◆ EXERCISE INSTRUCTIONS ◆
Search the records below for the line containing "align-items: center;". Write out that line and every line after it exactly as written.

= = = =

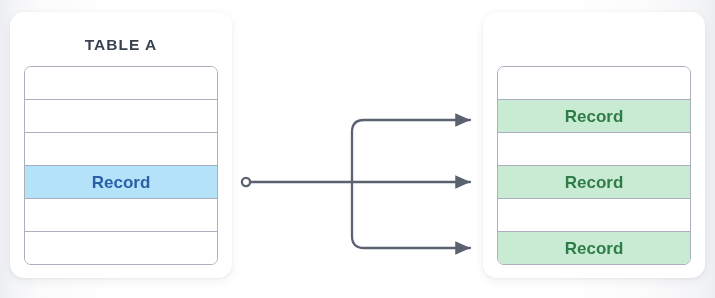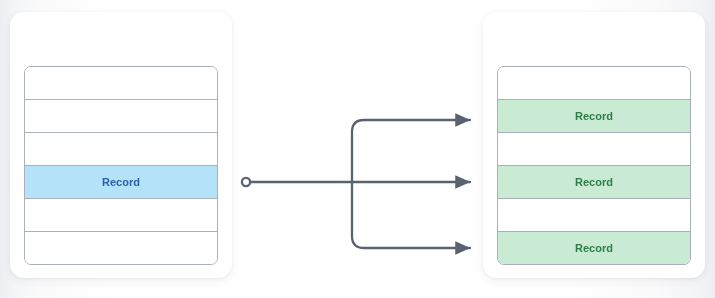--- a/index.html
+++ b/index.html
@@ -108,6 +108,7 @@
 <div id="stage">
 
   <div class="card" id="card-a">
+    <div class="card-title">TABLE A</div>
     <div class="table">
       <div class="row">
         <span class="row-label"></span>

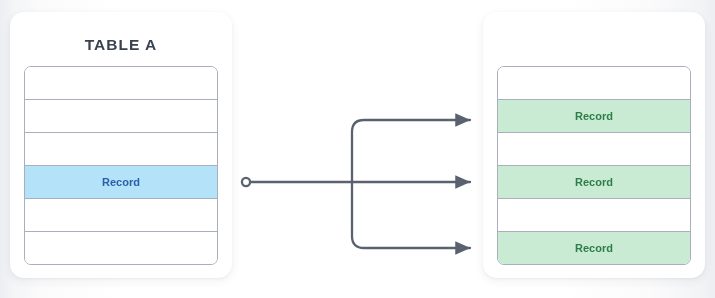--- a/index.html
+++ b/index.html
@@ -76,7 +76,7 @@
     display: flex;
     align-items: center;
     justify-content: center;
-    font-size: 11px;
+    font-size: 17px;
     font-weight: bold;
     box-sizing: border-box;
     background: #ffffff;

= = = =

◆ ANSWER TO THIS EXERCISE ◆
     align-items: center;
     justify-content: center;
-    font-size: 11px;
+    font-size: 17px;
     font-weight: bold;
     box-sizing: border-box;
     background: #ffffff;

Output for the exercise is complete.